A la mañana siguiente, aunque más delgado y corto, vio otro pelo de las mismas características a unos 23 cm del anterior. Luego de recuperarse, la señorita Amoniaco no sólo se cuestionó que por qué otro pelo, sino además que por qué todavía estaba el anterior y que qué iba a hacer con ellos. Iba a ir a buscar los guantes de goma y los sacaría. No, iba a dejarlos ahí para qué El Joven los viera. No, mejor aún, iba a sacar el primero e iba a dejar el segundo para que El Joven lo viera y además supiera que ella también los había visto. Al final no hizo nada.
Todo lo que siguió estuvo cargado de perturbación. La ducha: perturbada; desayuno: perturbado; elección de ropa… ni decir. Se dispuso a ver el matinal para relajarse, pero se perturbó aún más por causa de los problemas que aquejaban al país. Prefiero no publicar las palabras que uso para dirigirse a la educación, a la justicia, al problema de la señora y su vivienda o a las políticas públicas.
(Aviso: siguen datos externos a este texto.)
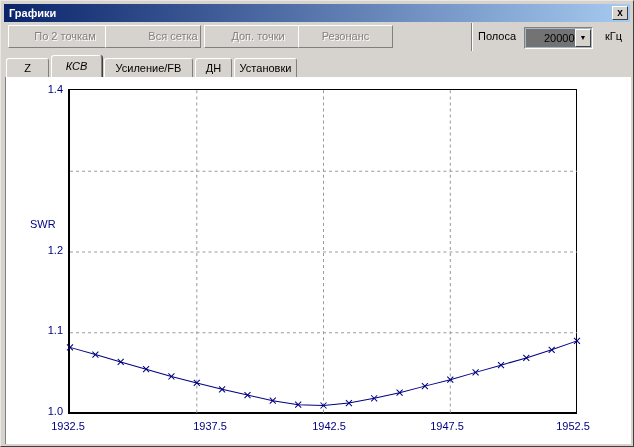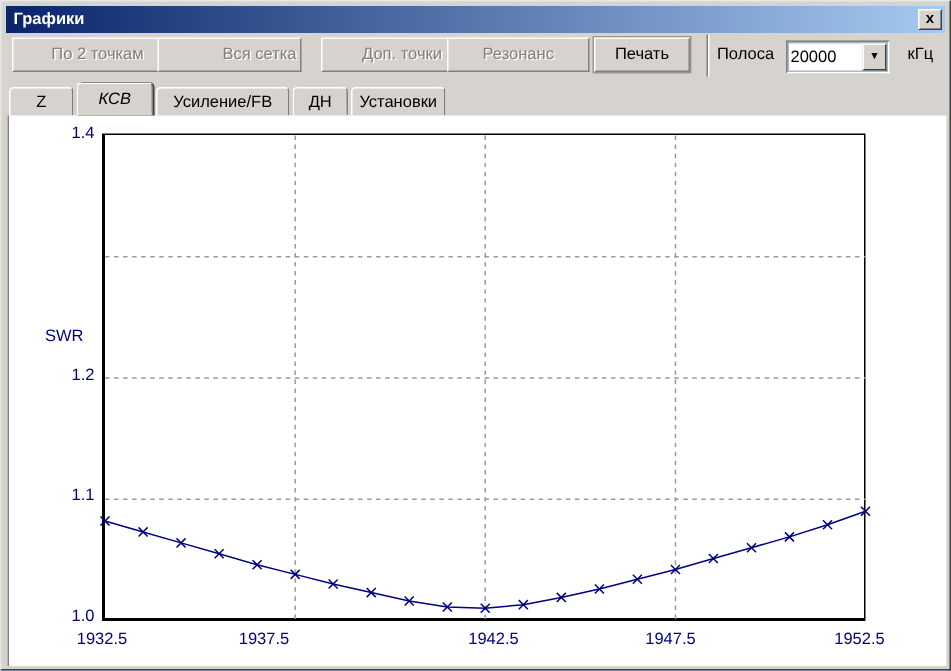"Доп. точки" button.tbtn { left: 209px -> 199px }
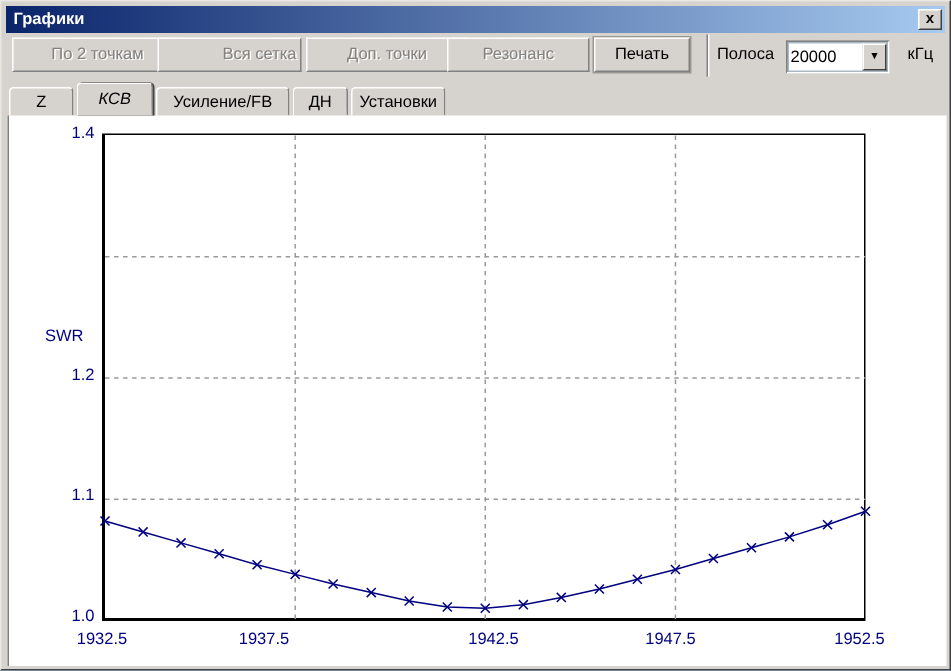"Печать" button.tbtn { html: <button>Печать</button> -> none }
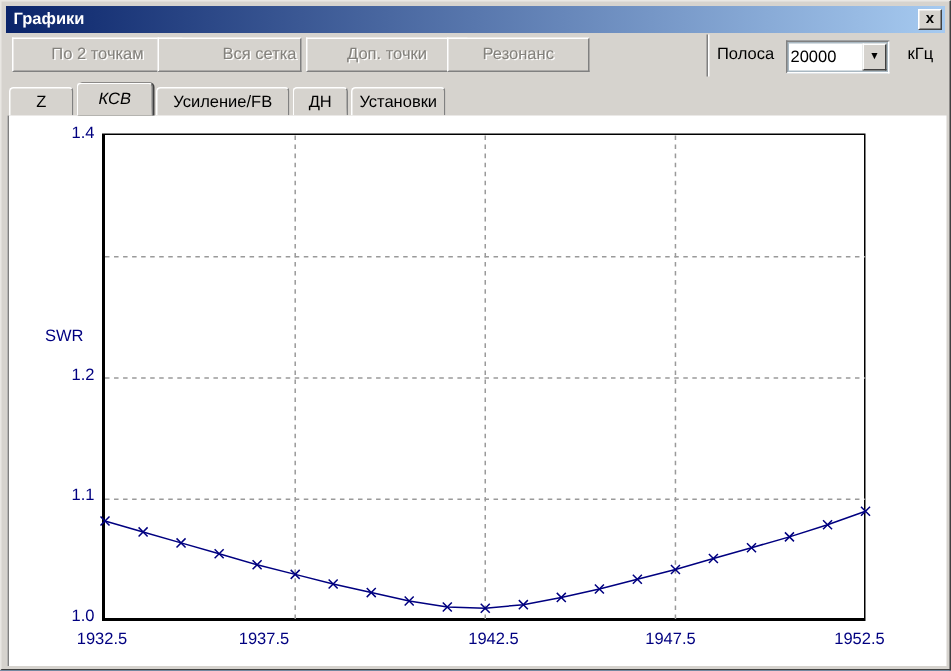"20000" .combo-value { background: #ffffff -> #737373; padding-left: 1px -> 18px }
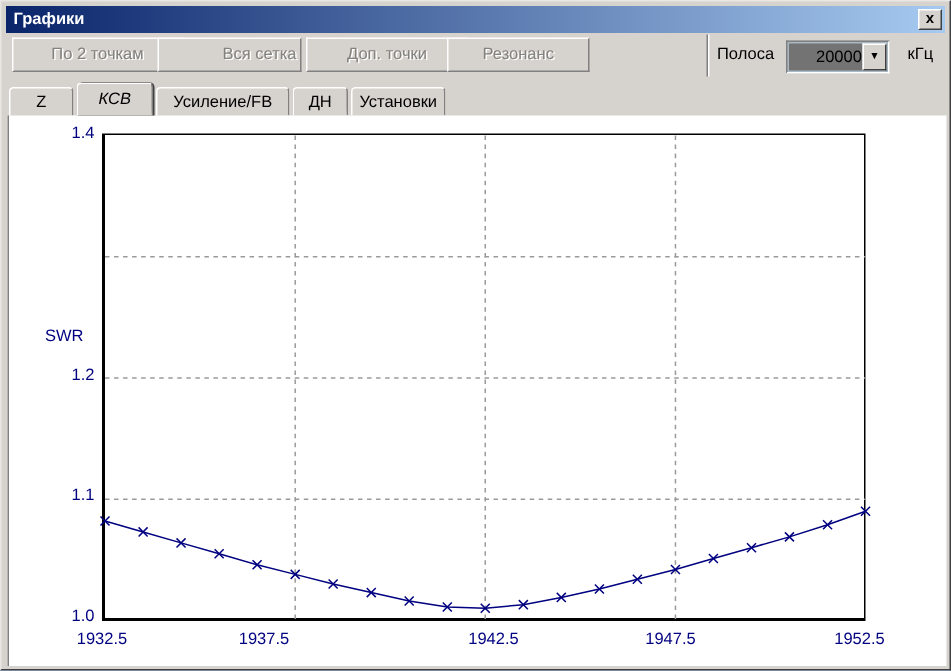"1937.5" span.xtick { left: 145px -> 179px }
Decidió no ir a trabajar (no fue capaz). Se quedó en el departamento pensando larga y detenidamente qué iba a hacer con su vida. Estaba claro que el esperanzado sueño que los había llevado, a ella y a El Joven, a juntar más sus vidas, se diluía a paso rápido. La idea de que El Joven no fuese en realidad lo que ella había esperado, la agarró con cierta violencia (pongo entre paréntesis y con censura algunos de pensamientos que la invadieron: eres un descortés, incivil, desatento, sólo piensas en ti, ególatra, mala persona y tonto de cacú). Ya calmada decidió hacer el mayor de los esfuerzos, el último, por salvar lo que casi ya no se podía. Se sentó en el living y esperó a El Joven para conversar con él. Al cabo de cinco horas llegó El Joven al departamento, hoy había salido un poco antes de su trabajo. Se acercó a la señorita Amoniaco, la saludó y se tumbó donde pudo. Notó algo extraño en su timoncito (como a veces la llamaba en alusión al amigo del jabalí que aparece en la película del león) y trató de averiguar qué era. Cuando preguntó por quinta vez, la señorita Amoniaco le dijo esto: Estoy un poco afligida, me gustaría que te preocuparás más por… no sé… el departamento, las cosas (El Joven: ¿Qué cosas?) hablo en general, de todas las cosas, que fueras más cuidadoso y más considerado (El Joven: ¿Pasó algo en especial?) sólo te digo que te fijes más y que te acuerdes de que ya no vives sólo, ahora vivimos juntos (El Joven: Está bien, lo voy a hacer con gusto) Sabía que me ibas a entender, te quiero mucho. Esa noche fue ideal para la señorita Amoniaco, se sintió complementaba en todo su ser.
En la mañana se despertó más temprano, con la intención de prepararle un abundante desayuno a El Joven. Cuando éste ya se tuvo que ir, le dio el conocido abrazo del oso y lo despidió con un beso febril. Después se fue a duchar. En el baño seguían los pelos, no lo vamos a omitir, pero ni tanto le importó, pues se trataba de los mismos dos, por lo que livianamente los recogió y los depositó en el basurerito del baño. Se empezó a duchar, tomó el jabón y vio pegado a él… sí, así es.
Cuando por la tarde El Joven llegó al departamento, en vez de encontrar a La Señorita Amoniaco, encontró una nota: No puedo más, quédate con todo y ni pienses buscarme, adiós para siempre.